WORK TASK:
Every line in the following data that has "text" counts toward the total; state that total alone.

Web page revision data:

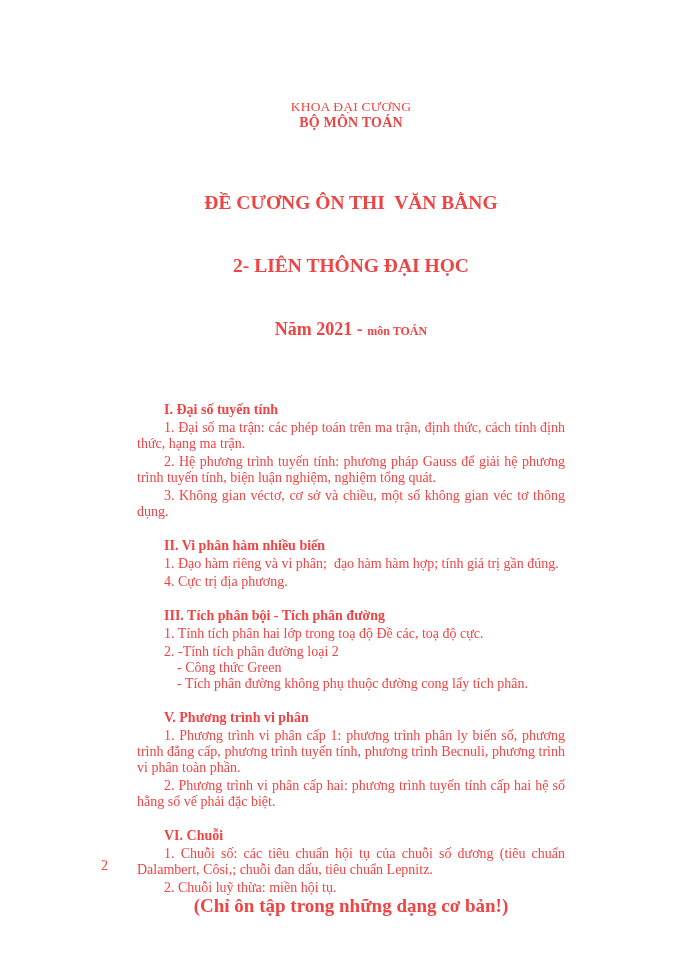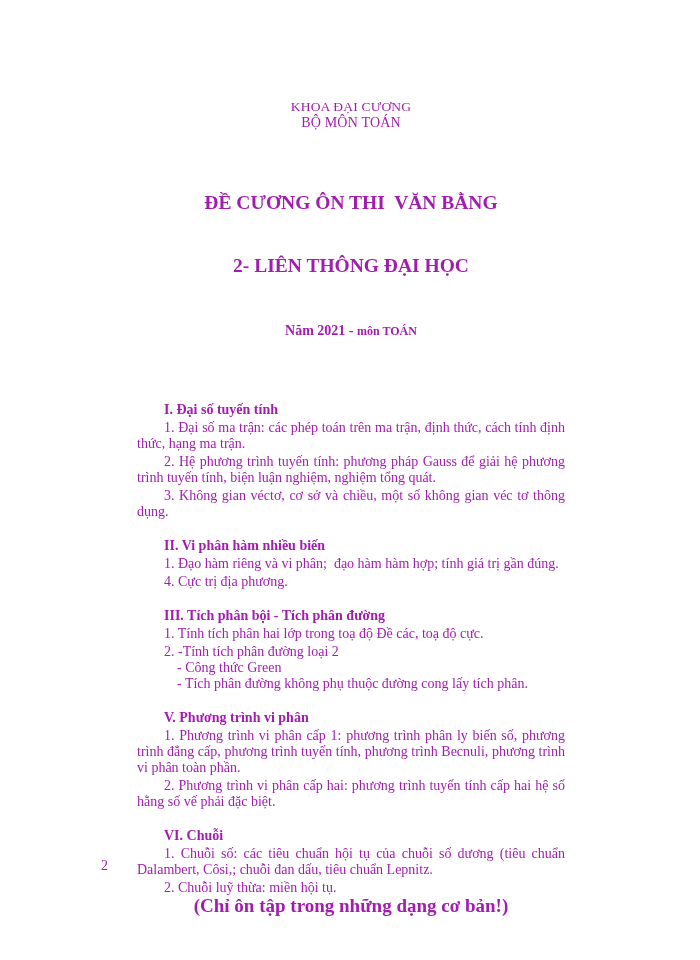--- a/index.html
+++ b/index.html
@@ -9,7 +9,7 @@
     height: 960px;
     background: #ffffff;
     font-family: "Liberation Serif", "DejaVu Serif", serif;
-    color: #a21caf;
+    color: #ef4444;
     overflow: hidden;
   }
   .content {

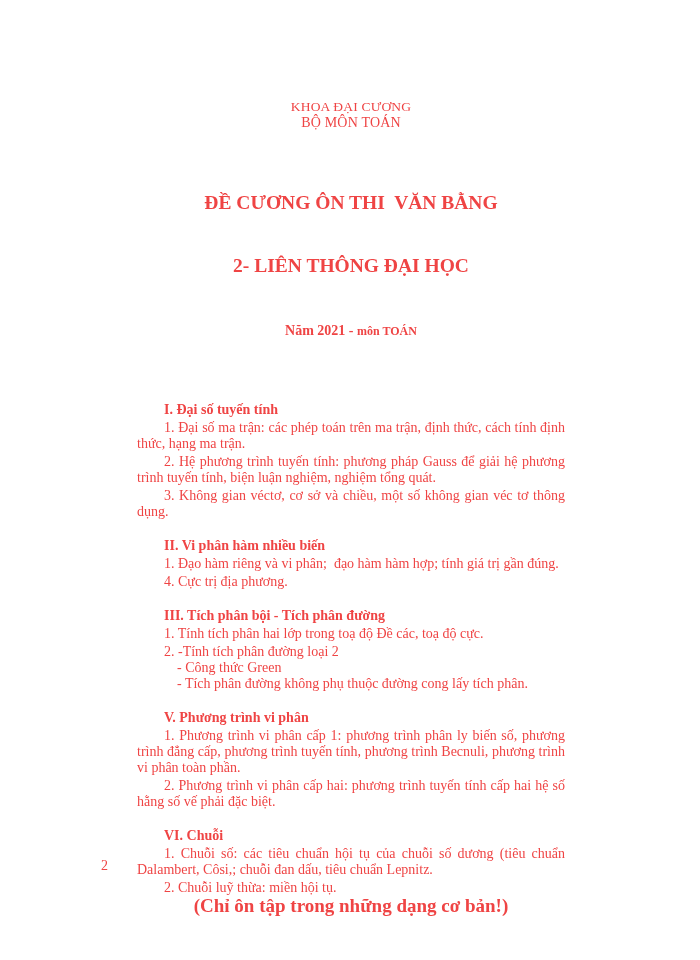--- a/index.html
+++ b/index.html
@@ -27,7 +27,7 @@
   .org-division {
     text-align: center;
     font-size: 14px;
-    font-weight: normal;
+    font-weight: bold;
     line-height: 16px;
     letter-spacing: 0.2px;
   }

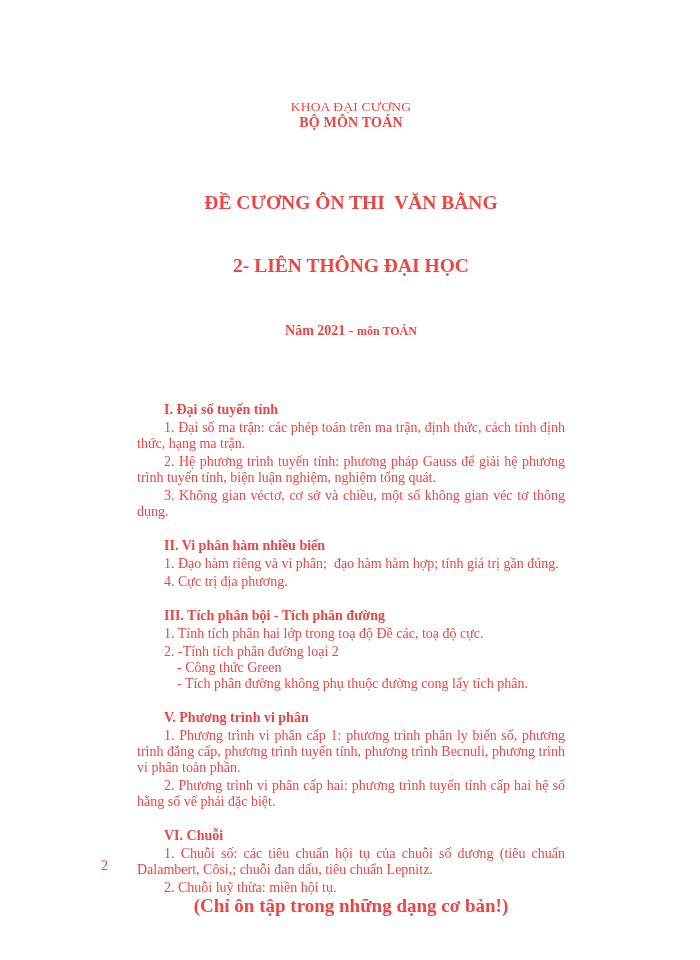--- a/index.html
+++ b/index.html
@@ -39,7 +39,7 @@
     line-height: 21px;
     white-space: pre-wrap;
   }
-  .subtitle-year { font-size: 14px; text-align: right; }
+  .subtitle-year { font-size: 18px; text-align: right; }
   .subtitle-subject { font-size: 12px; }
   .section-heading {
     font-weight: bold;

WRITTEN ANSWER:
3